Num pequeno, lugarejo dos sertões,
habitava uma família composta de pai, mãe e filha.
Esse povoado era tão
insignificante, tão pobre, tão diminuto, que toda gente se conhecia pelos nomes
e apelidos, como se fossem membros da mesma família.
Muito longe da capital e das
cidades principais, a povoação metida entre montanhas, cercada de florestas,
contava apenas umas quinhentas casas, ou menos.
A família Anastácio era a mais
importante e considerada do lugar. O pai havia ido em criança para a cidade e
enriquecera, voltando finalmente para a sua terra.
Enriquecera, é um modo dizer. O Sr.
Anastácio tinha apenas com que viver, sem precisar trabalhar, como o resto dos
seus conterrâneos, que se viam forçados a cultivar os campos por suas próprias
mãos, e entregarem-se a outras ocupações, a fim de se sustentarem.

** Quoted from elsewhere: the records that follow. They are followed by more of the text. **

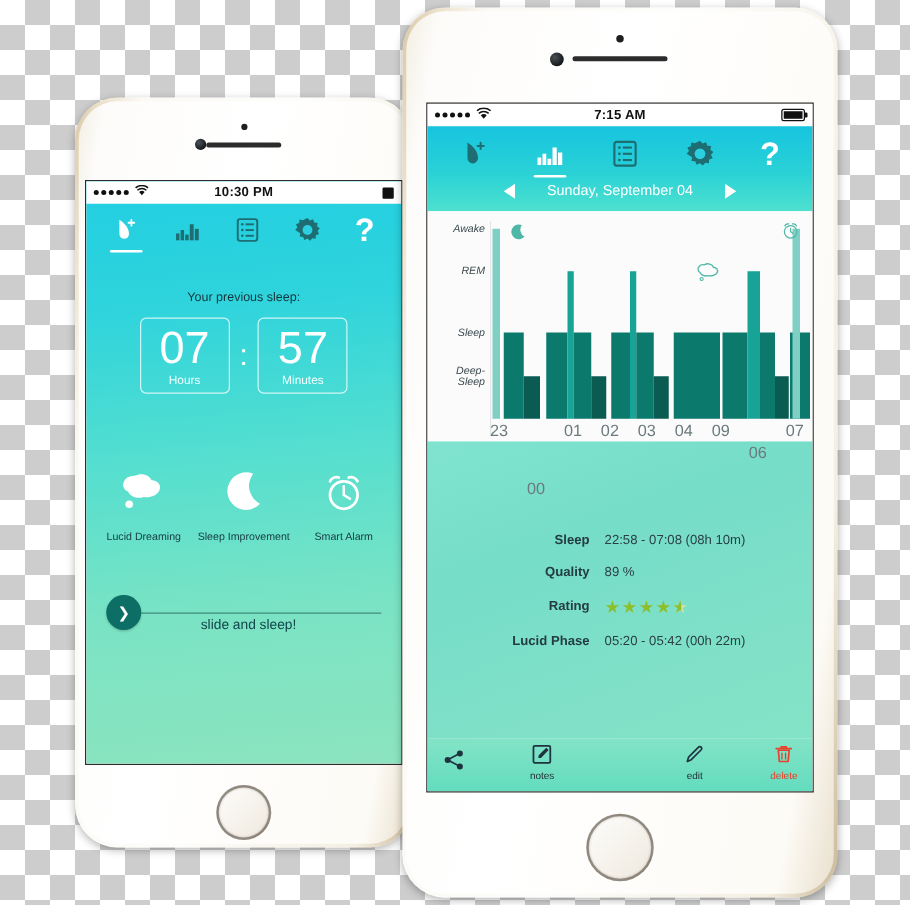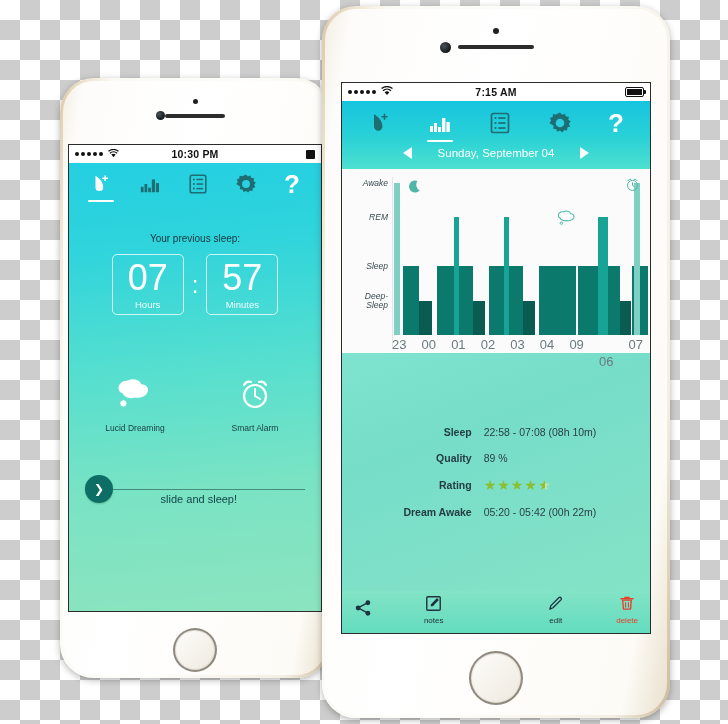--- a/index.html
+++ b/index.html
@@ -409,7 +409,7 @@
               </div>
             <div class="xaxis" id="xaxis">
                 <div class="xtick" style="left: 2.5%;">23</div>
-                <div class="xtick" style="left: 14.375%;">00</div>
+                <div class="xtick" style="left: 14.375%; margin-top: 46px;">00</div>
                 <div class="xtick" style="left: 26.25%;">01</div>
                 <div class="xtick" style="left: 38.125%;">02</div>
                 <div class="xtick" style="left: 50%;">03</div>

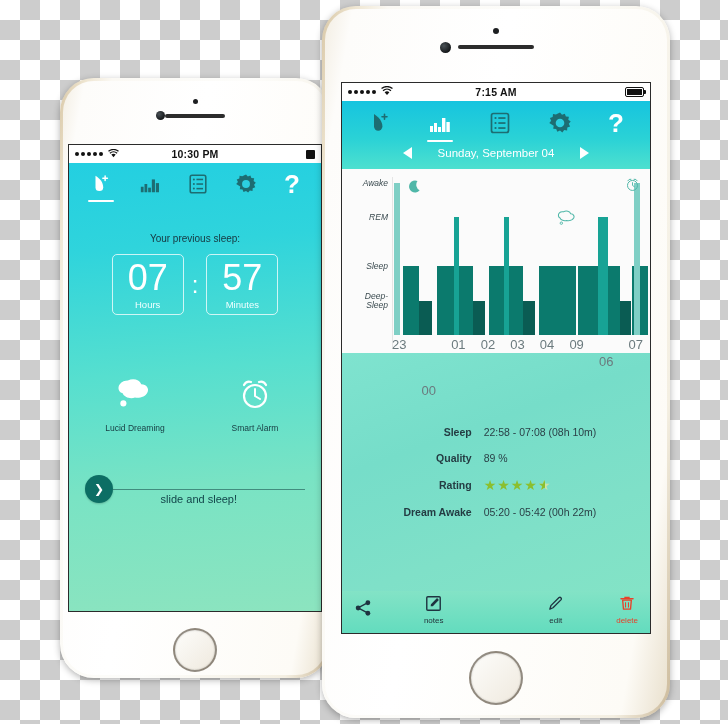--- a/index.html
+++ b/index.html
@@ -249,6 +249,14 @@
               </svg>
           </span>
           <div class="cap">Lucid Dreaming</div>
+        </div>
+        <div class="feat">
+          <span>
+            <svg width="34" height="34" viewBox="0 0 34 34">
+                <path d="M24.5 2 a15 15 0 1 0 5.5 24 A16 16 0 0 1 24.5 2 Z" fill="#fff"></path>
+              </svg>
+          </span>
+          <div class="cap">Sleep Improvement</div>
         </div>
         <div class="feat">
           <span>

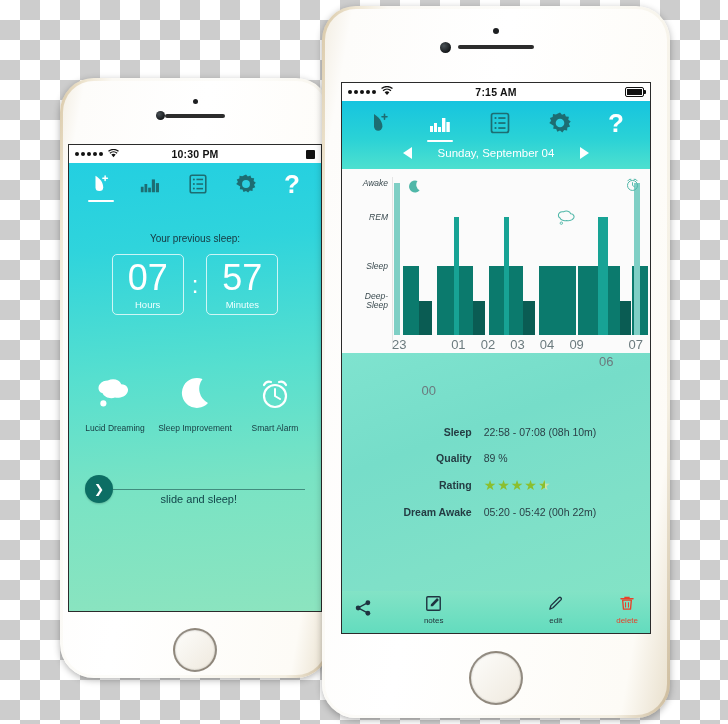--- a/index.html
+++ b/index.html
@@ -444,7 +444,7 @@
             <div class="dval"><span class="stars">★★★★<span class="halfstar">★<span>★</span></span></span></div>
           </div>
           <div class="drow">
-            <div class="dlab">Dream Awake</div>
+            <div class="dlab">Lucid Phase</div>
             <div class="dval">05:20 - 05:42  (00h 22m)</div>
           </div>
         </div>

Por isso, D. Florisbela, sua
esposa, e Laudelina, sua filha, julgavam-se as mais importantes personagens do
povoado, as mais ricas e as mais fidalgas.
Laudelina tinha treze para quatorze
anos, e conquanto não fosse nenhuma beleza, era simpática e agradável.

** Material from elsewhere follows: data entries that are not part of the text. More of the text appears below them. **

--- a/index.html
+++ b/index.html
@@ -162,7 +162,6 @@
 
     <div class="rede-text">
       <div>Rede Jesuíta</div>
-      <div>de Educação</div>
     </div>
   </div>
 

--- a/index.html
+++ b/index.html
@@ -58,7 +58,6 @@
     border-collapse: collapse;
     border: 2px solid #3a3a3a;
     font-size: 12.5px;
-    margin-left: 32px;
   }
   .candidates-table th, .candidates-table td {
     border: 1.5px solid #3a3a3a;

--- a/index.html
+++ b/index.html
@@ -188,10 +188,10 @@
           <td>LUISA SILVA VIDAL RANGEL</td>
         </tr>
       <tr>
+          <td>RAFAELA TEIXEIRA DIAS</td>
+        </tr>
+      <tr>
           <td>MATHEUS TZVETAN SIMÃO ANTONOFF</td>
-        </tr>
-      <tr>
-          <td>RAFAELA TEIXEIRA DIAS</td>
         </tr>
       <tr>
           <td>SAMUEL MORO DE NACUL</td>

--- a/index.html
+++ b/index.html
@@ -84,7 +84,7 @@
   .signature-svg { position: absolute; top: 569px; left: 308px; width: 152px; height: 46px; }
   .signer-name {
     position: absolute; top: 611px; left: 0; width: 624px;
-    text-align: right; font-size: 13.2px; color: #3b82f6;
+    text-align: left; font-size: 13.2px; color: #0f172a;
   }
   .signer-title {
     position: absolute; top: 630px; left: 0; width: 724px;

Ela, porém, pensava que era uma
beleza, um primor caído do céu por descuido; e porque muitas pessoas aduladoras
lho diziam, convenceu-se daquilo, como se fosse sem contestação.
O pai, estimando-a imensamente,
começou a chamá-la de Rainha de Golconda. A princípio a coisa foi mera brincadeira,
em casa. Mais tarde a alcunha estendeu-se e por último ninguém a conhecia
doutra forma.
Laudelina, crente e vaidosa, como a
maior parte das meninas da sua idade, enfatuou-se com a antonomásia, e quando
aparecia nos lugares públicos tomava os ares soberbos de uma verdadeira soberana
no meio dos seus vassalos.
Por ocasião das festas de Santo
Antônio, São João e São Pedro, apareceu na povoação uma pequena companhia de
cavalinhos, trazendo meia dúzia de artistas, palhaços, cavalos amestrados e
animais.
Anunciaram-se os espetáculos, e
como os divertimentos eram raríssimos, ali, excetuando-se as festas de igreja,
o circo encheu-se de povo.
Entre as coisas curiosas que se
exibiam nas funções, notava-se um cavalo sábio, ainda piquira, pequenino, todo
branco com longas crinas frisadas, que fazia mil habilidades.
O mestre do circo era um
espertalhão de marca maior, um verdadeiro vagabundo, que não tendo aptidão para
o trabalho, andava de vila em vila, de cidade em cidade, explorando aqueles
desgraçados.
No pouco tempo em que ali
permaneceu, o finório travou relações com todos os habitantes, principalmente
com a família Anastácio, a quem adulava, usufruindo e explorando o mais que
podia.
Fazia sobretudo inúmeros agrados a
Laudelina, elogiando-lhe a beleza, gabando-lhe as roupas, tratando-a com
especial atenção.
Numa noite de espetáculo, depois de
mandar o cavalo fazer as habilidades do costume, ordenou-lhe:
"Agora de três voltas em roda
do circo, pare em frente à pessoa mais bonita que encontrar". Estalou o
chicote, e o piquira, dando as três voltas, veio estacar em frente à mocinha.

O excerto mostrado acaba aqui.